Expose raw request head bytes in Hyper Server and support using it in Hyper Client
Is your feature request related to a problem? Please describe.
This is a hard blocker to use Hyper as a proxy server without worrying about the unexpected normalization by Hyper.
We want to use Hyper as a proxy server in front of the existing services, which are very old. The old services have its own custom logic to support the requests even for non-RFC compliant requests to have backward compatibility. Using Hyper as a proxy has a potential problem since it has its own parsing and normalization logic, such as lower casing of the header name.
The best situation is that Hyper can capture the raw head bytes after parsing it and Hyper client supports it to encode it to bytes instead of using the normalized request. This helps us to avoid any issues in normalization since we will forward the raw bytes.

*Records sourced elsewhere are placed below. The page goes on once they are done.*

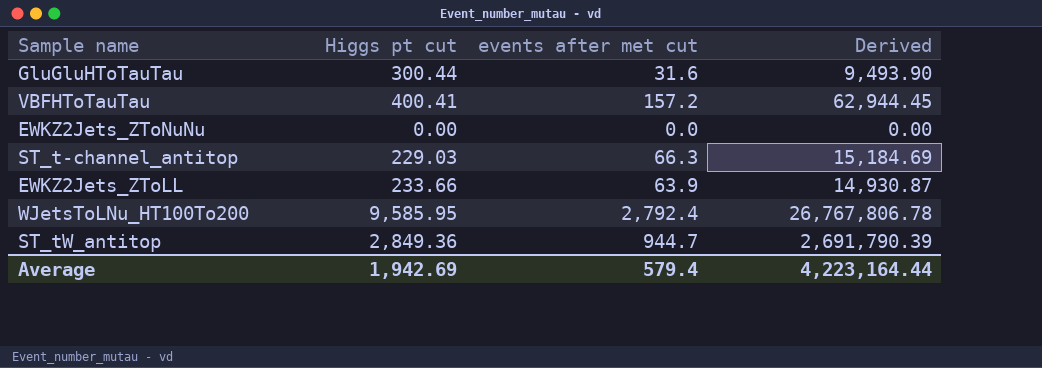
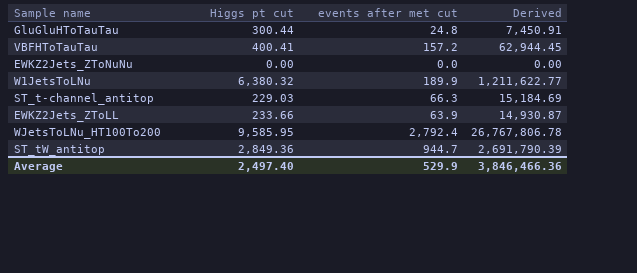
GluGluHToTauTau | events after met cut: 31.6 -> 24.8
GluGluHToTauTau | Derived: 9,493.90 -> 7,450.91
row W1JetsToLNu: none -> 6,380.32 | 189.9 | 1,211,622.77
Average | Higgs pt cut: 1,942.69 -> 2,497.40
Average | events after met cut: 579.4 -> 529.9
Average | Derived: 4,223,164.44 -> 3,846,466.36

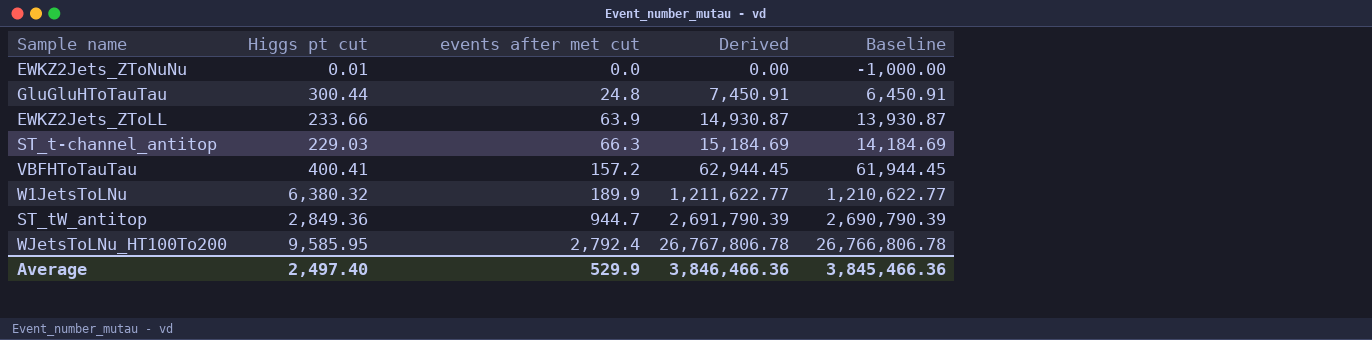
row order: none -> events after met cut ascending
column Baseline | formula: none -> [Derived] - 1000
EWKZ2Jets_ZToNuNu | Higgs pt cut: 0.00 -> 0.01

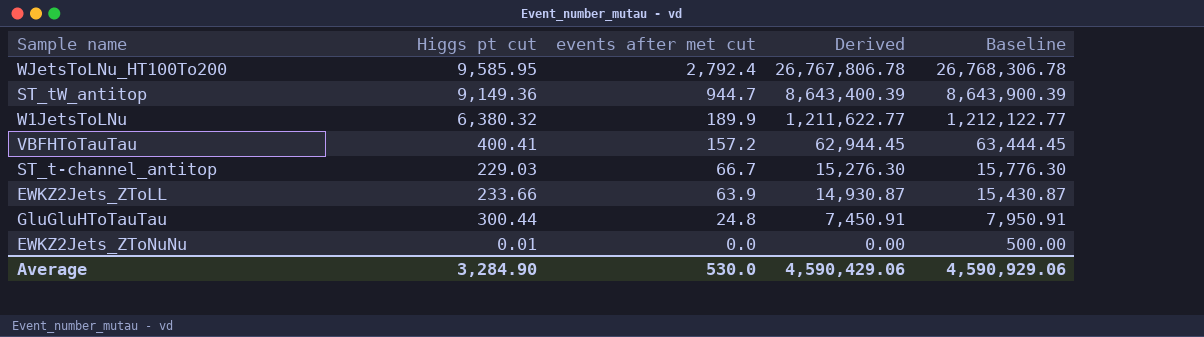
row order: events after met cut ascending -> events after met cut descending
column Baseline | formula: [Derived] - 1000 -> [Derived] + 500
ST_tW_antitop | Higgs pt cut: 2,849.36 -> 9,149.36
ST_tW_antitop | Derived: 2,691,790.39 -> 8,643,400.39
ST_t-channel_antitop | events after met cut: 66.3 -> 66.7
ST_t-channel_antitop | Derived: 15,184.69 -> 15,276.30
Average | Higgs pt cut: 2,497.40 -> 3,284.90
Average | events after met cut: 529.9 -> 530.0
Average | Derived: 3,846,466.36 -> 4,590,429.06
Average | Baseline: 3,845,466.36 -> 4,590,929.06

Describe the solution you'd like
- Store the
sliceof the read_bytes after parsing the headers as a request extension - Hyper Client uses it in encoding headers if the extension is present
Describe alternatives you've considered
- Implement the proxy from the scratch
- This requires us to implement the most of the HTTP server functionality that Hyper already has.
- Just use Hyper request
- There is always risk that Hyper decode the request head bytes compared to the existing server
Hey there! Yea, I've seen interest in this before. Let me grab together the current status.
At one point, we did exactly as this described for curl, or at least, half of it: putting Http1RawRequest in the extensions. But it turned out to not be as useful, so we removed it. There exists a PR to add that part back in, but it would need to be rebased: https://github.com/hyperium/hyper/pull/3417
The second half is much more nuanced, that which of using the extension type for the bytes to write. I could perhaps be convinced otherwise, but it's a delicate matter. The concern I have is that of writing bytes that imply different semantics of the body than what hyper understands, and that confusion resulting in message splitting.
Another approach which is much safer would be the proposed extension types for "original header order" and "original header case" (see https://github.com/hyperium/hyper/issues/2695). These types would simply define how hyper received the original bytes, and also how hyper should iterate and case the bytes. The blockers to those types so far has been coming up with a forwards-compatibly public API.